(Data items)
= Beginning of Section =

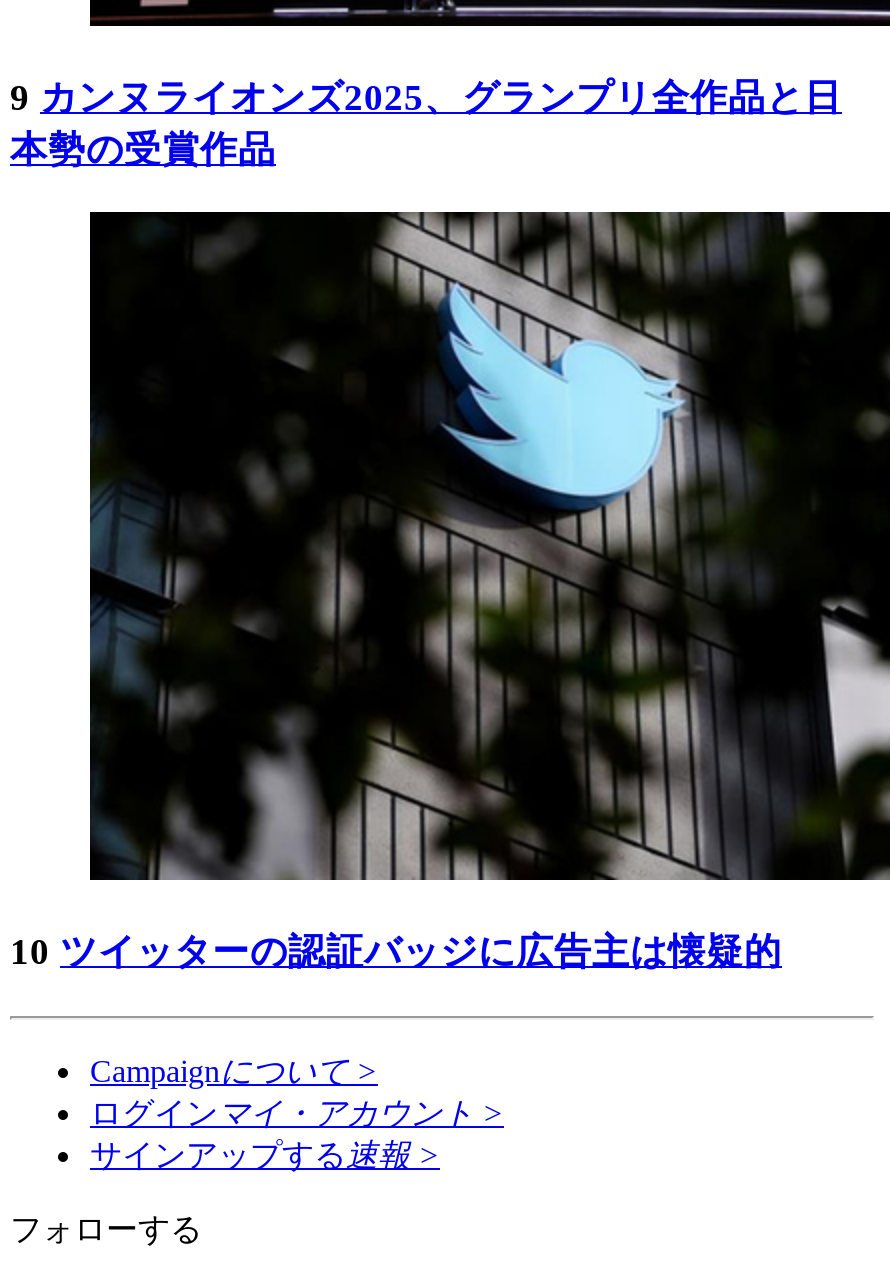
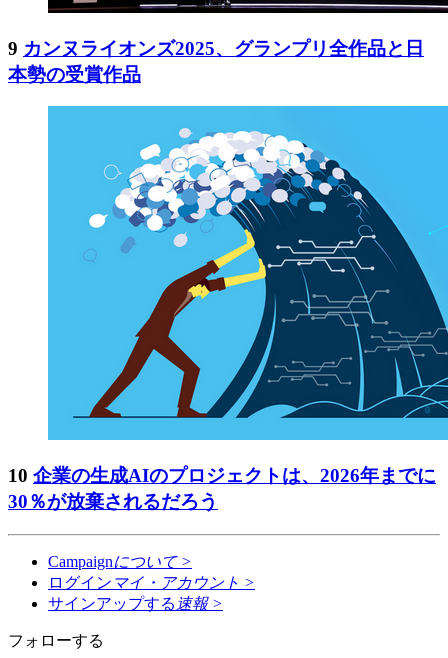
- [image]
- 10 ツイッターの認証バッジに広告主は懐疑的
+ [image]
+ 10 企業の生成AIのプロジェクトは、2026年までに
+ 30％が放棄されるだろう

= End of Section =

About this exercise -
Write out all the entries again, word for word, and print no images.

Task response -
- [image]
- 10 ツイッターの認証バッジに広告主は懐疑的
+ [image]
+ 10 企業の生成AIのプロジェクトは、2026年までに
+ 30％が放棄されるだろう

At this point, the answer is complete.